Crisis in the Platform Economy: Misclassification, Vulnerability, and the Call for Regulatory Reform
May 9, 2025

Context:

  • Recurring strikes, protests and terminations, for example, Urban Company terminating workers (2023), Blinkit workers strike in Varanasi for better pay and uniforms (April 2025), significant driver protests after BluSmart closure (April 2025), highlights the growing crisis in India’s Platform economy.
  • The dispersed/ localised nature of these protests across cities has prevented them from becoming a national conversation (limiting a broader policy response) and highlights the need for safeguards in the platform-based sector. 

The BluSmart Case - A Tipping Point:

  • Nature of the protest: Sudden job loss with no severance pay or alternative employment, workers demand state intervention in the absence of platform accountability.
  • Irony of the “Better Platform”: BluSmart provided company-owned cars, women driver training, and guaranteed income, yet failed to protect workers during closure.

Platform Economy and the State - A Misaligned Relationship:

  • The platform economy in India:
    • It is a rapidly growing sector, offering numerous job opportunities (in sectors like ridesharing, delivery, logistics, and professional services) and economic benefits, but also raising concerns about worker welfare and regulations.
    • NITI Aayog estimates the gig workforce (platform workers are a subset of gig workers, who specifically utilize online platforms to connect with clients and complete tasks) will expand from 7.7 million in 2020-21 to 23.5 million by 2029-30.
    • This growth is fueled by increasing urbanization, internet access, and the proliferation of digital technologies.
  • Construct of self-reliance and entrepreneurship:
    • State and platforms promote gig work as entrepreneurial.
    • Workers are termed as "partners", not employees - avoiding legal employer obligations.
  • Practical contradictions:
    • Worker responsibilities: Cost of equipment, uniforms, phones, data, and commission burdens fall on workers.
    • Employer-like control:
      • Platforms impose strict schedules, uniforms, rating-based job allocation.
      • Restrictions on cancellations, even under health or family emergencies.

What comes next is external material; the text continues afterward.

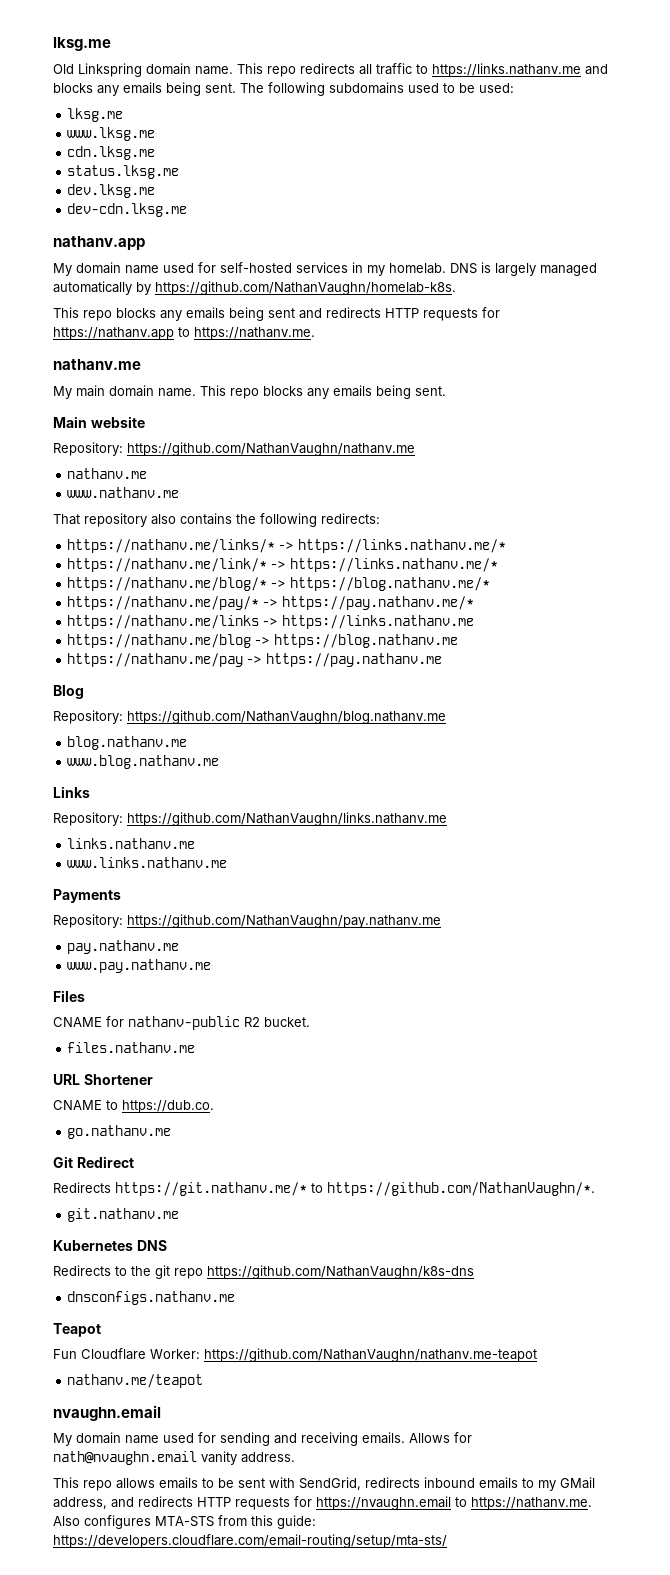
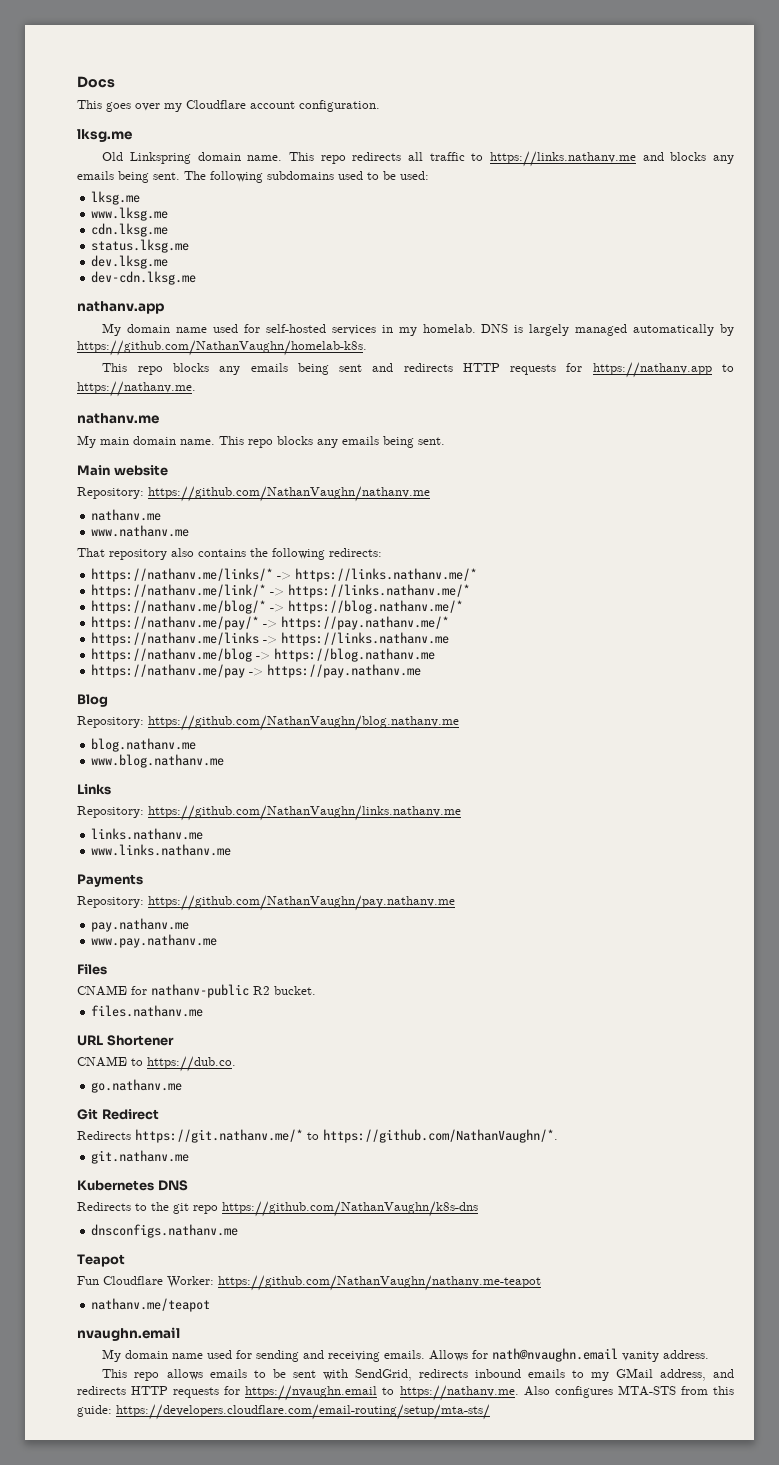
+ Docs
+ This goes over my Cloudflare account configuration.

Structural Vulnerabilities of Platform Workers:

  • Misclassification of labour:
    • Workers labelled as independent partners, but platforms act like employers via app-based control.
    • Lack of protection from caste, gender, or religious discrimination.
    • Women’s safety, sanitation, and equitable access are largely ignored.
  • Harsh working conditions:
    • Long hours: Often 12+ hour workdays.
    • High performance benchmarks: Many platforms have impossibly high standards that they expect workers to maintain (a rating of 4.7 out of 5); retraining at personal cost if failed.
    • Physical and mental toll: Weather exposure, stress, financial insecurity.
    • Low wages and job insecurity persist: Despite platform claims that workers are well paid, with the freedom to decide when to work and for how long.

Legal and Cooperative Alternatives - Emerging Policy Responses:

  • Legal frameworks for social security:
    • Rajasthan and Karnataka: Passed laws recognising platform workers’ rights.
    • Telangana: Prepared draft bill on gig worker protections.
  • An alternative cooperative platform model: Earnings passed directly to workers in entirety (with no commission cuts), promoting economic democracy.

Need for Fundamental Reform:

  • What remains missing: Everyday working conditions are still neglected by both legal and alternative models.
  • Best practice: Chennai corporation to construct air-conditioned rest areas along important roads for gig workers.
  • Platform model needs overhauling:
    • Recognition of workers as employees.
    • Enforcement of existing labour laws.
    • Greater accountability and transparency from platforms.

Conclusion:

  • The crisis at BluSmart is a wake-up call. Without structural reform, platform capitalism will continue to exploit a vulnerable labour force.
  • The state must intervene, uphold labour laws, and stop enabling the misclassification of workers as entrepreneurs.